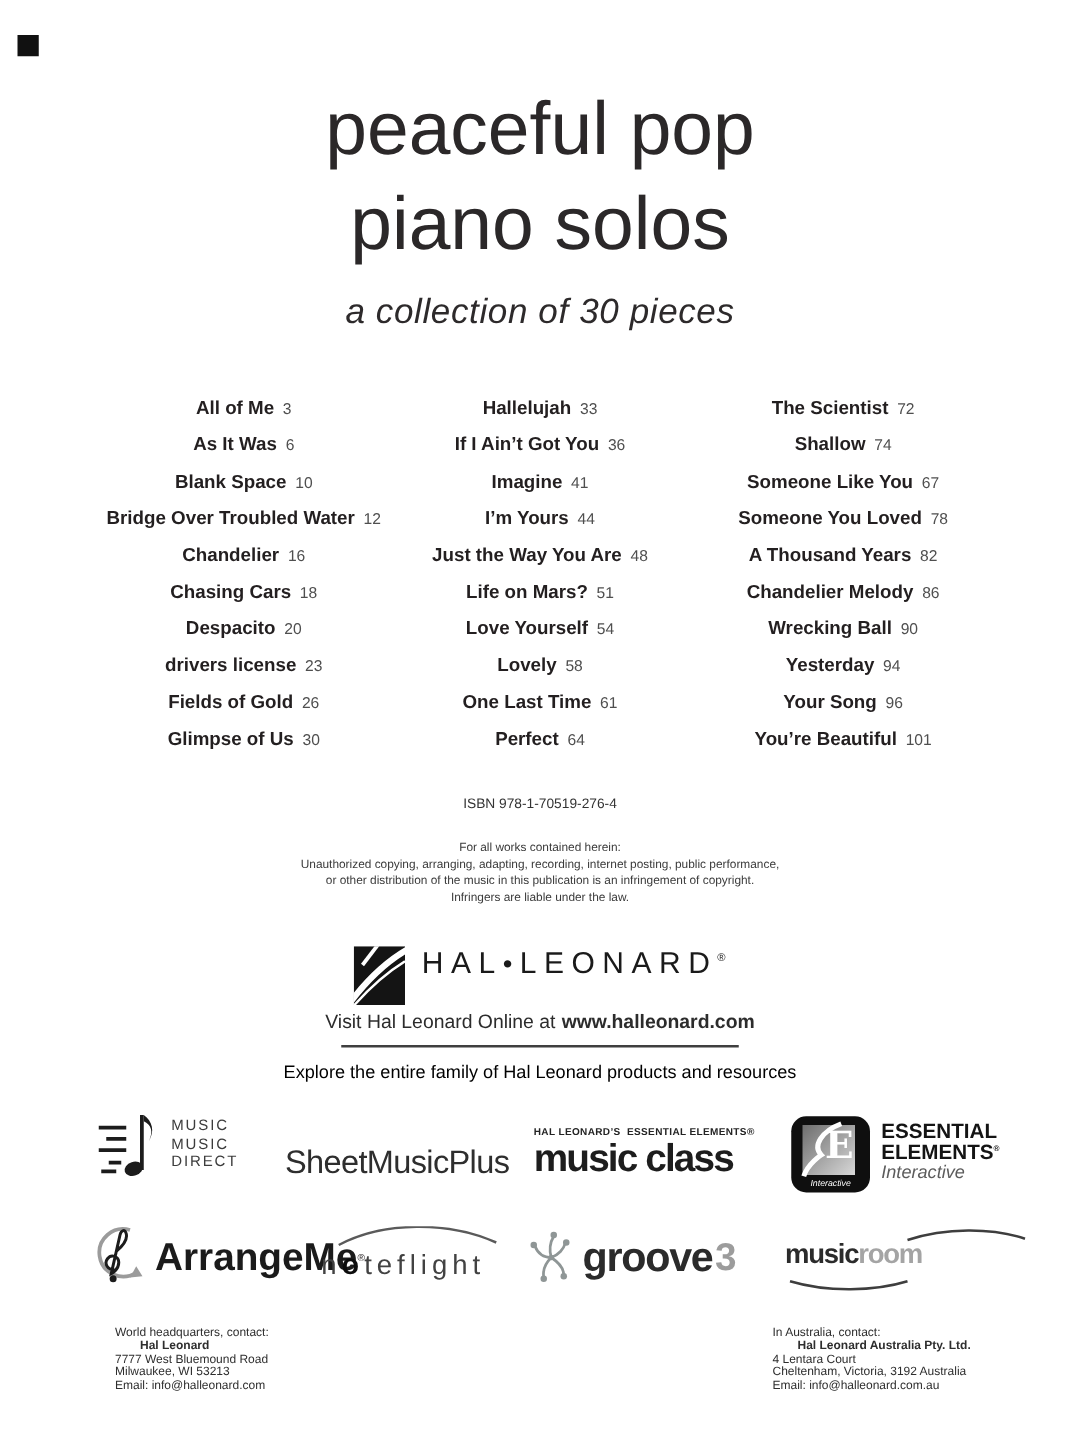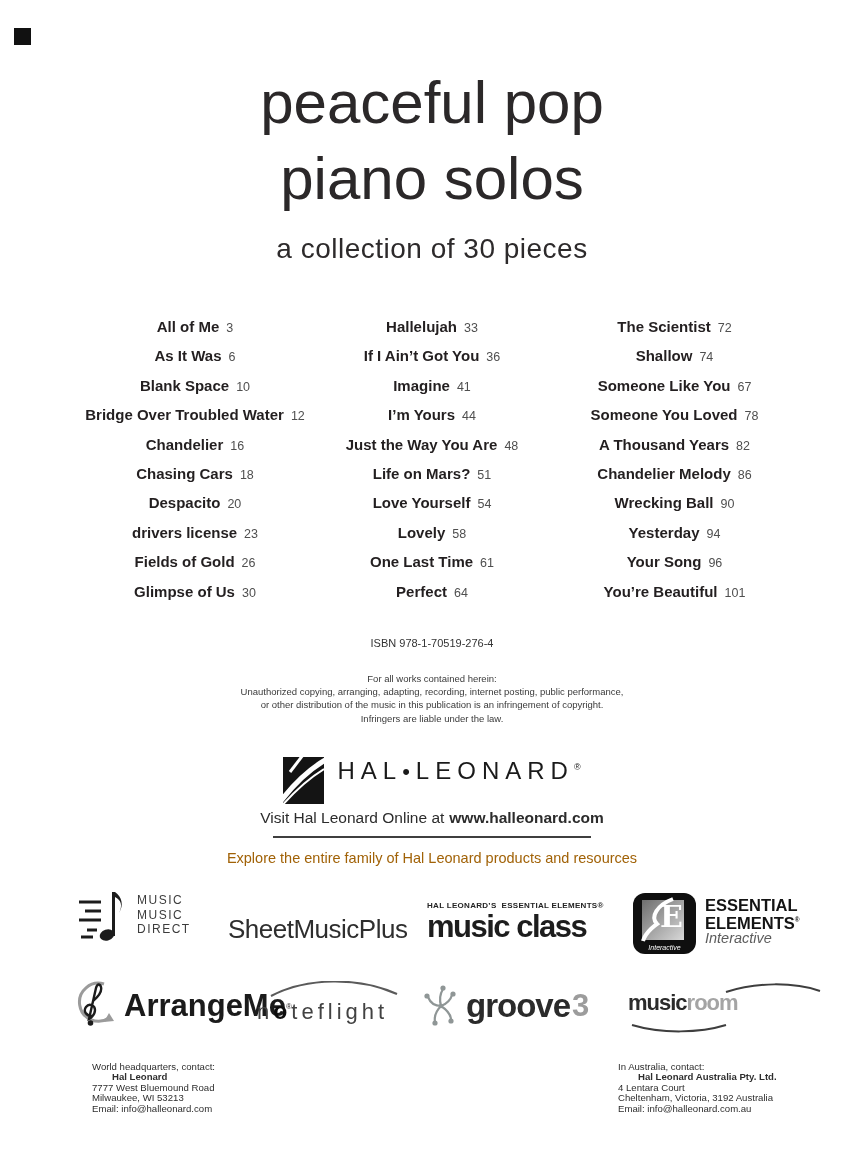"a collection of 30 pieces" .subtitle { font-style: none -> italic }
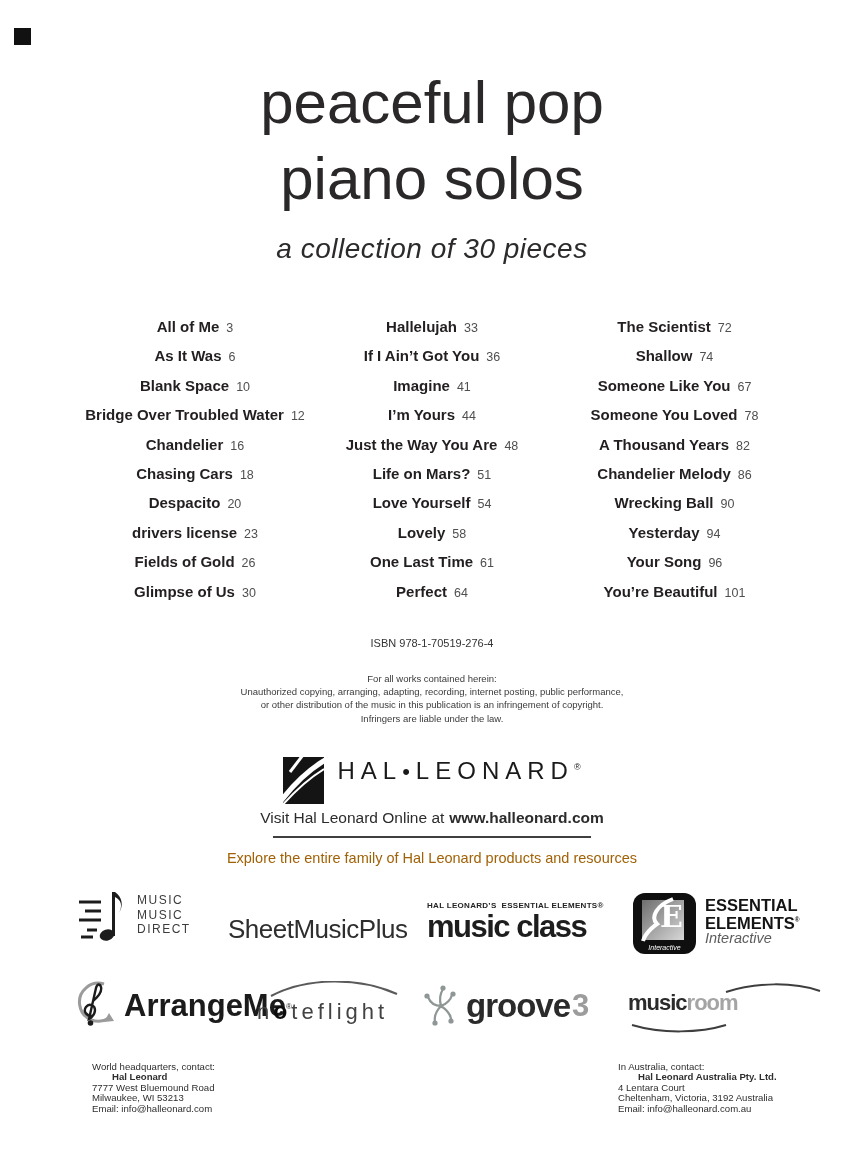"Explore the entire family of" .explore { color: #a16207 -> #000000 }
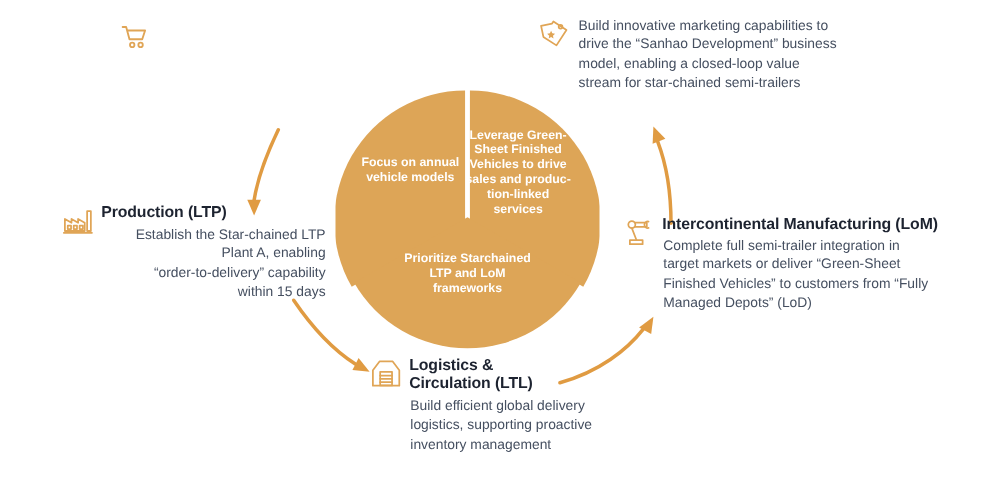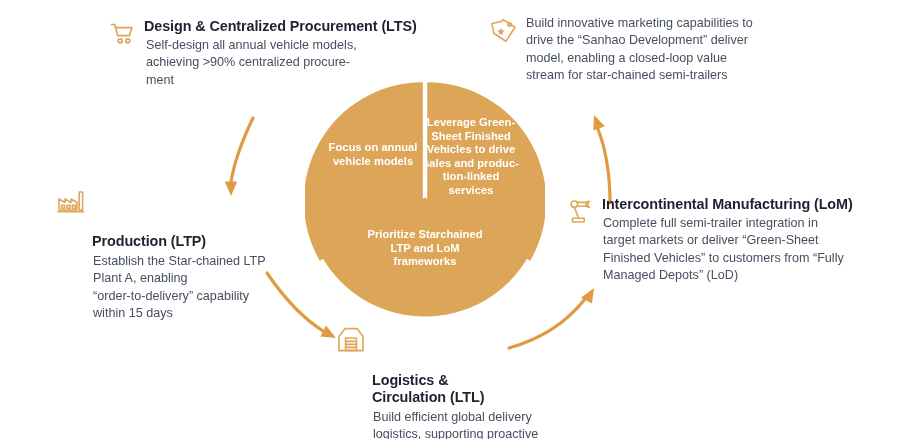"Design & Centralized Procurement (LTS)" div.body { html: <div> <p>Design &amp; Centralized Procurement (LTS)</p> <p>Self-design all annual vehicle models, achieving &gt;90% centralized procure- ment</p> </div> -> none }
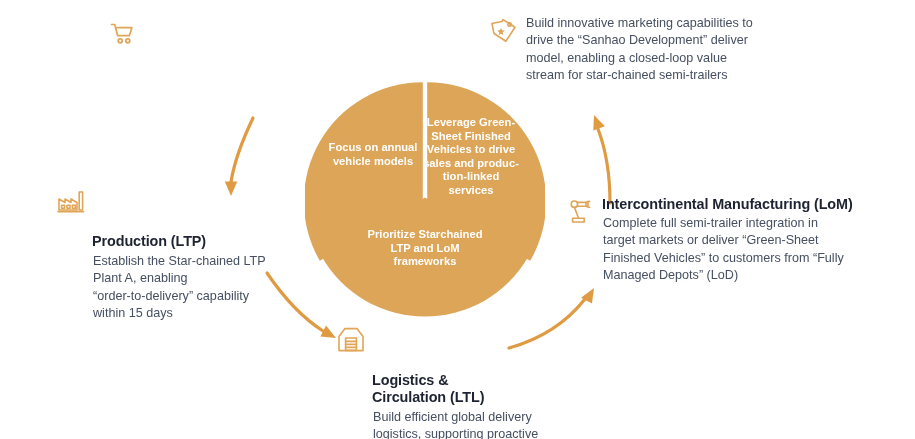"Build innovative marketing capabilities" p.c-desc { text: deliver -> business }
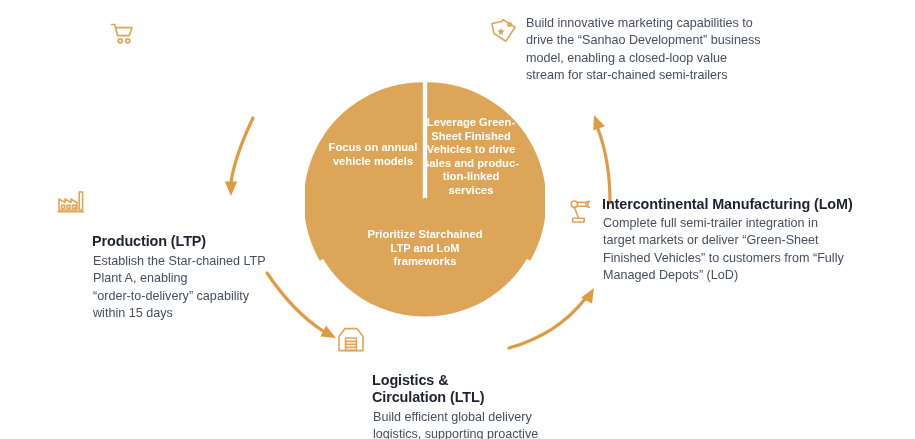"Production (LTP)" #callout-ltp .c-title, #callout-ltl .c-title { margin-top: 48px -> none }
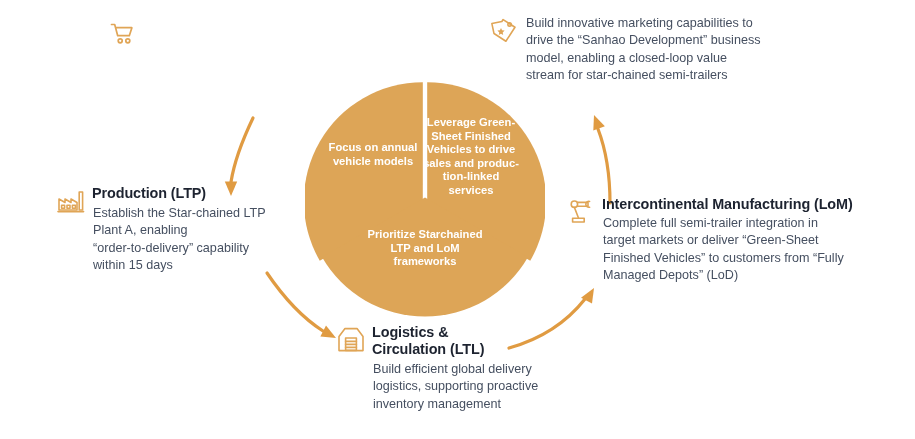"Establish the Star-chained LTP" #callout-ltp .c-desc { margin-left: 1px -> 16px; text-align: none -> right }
________________________________________
Task to carry out >> Write out the material above exactly, and omit the pictures it holds.

Exercise result >>
"a collection of 30 pieces" .subtitle { font-style: none -> italic }
"Explore the entire family of" .explore { color: #a16207 -> #000000 }
"Design & Centralized Procurement (LTS)" div.body { html: <div> <p>Design &amp; Centralized Procurement (LTS)</p> <p>Self-design all annual vehicle models, achieving &gt;90% centralized procure- ment</p> </div> -> none }
"Build innovative marketing capabilities" p.c-desc { text: deliver -> business }
"Production (LTP)" #callout-ltp .c-title, #callout-ltl .c-title { margin-top: 48px -> none }
"Establish the Star-chained LTP" #callout-ltp .c-desc { margin-left: 1px -> 16px; text-align: none -> right }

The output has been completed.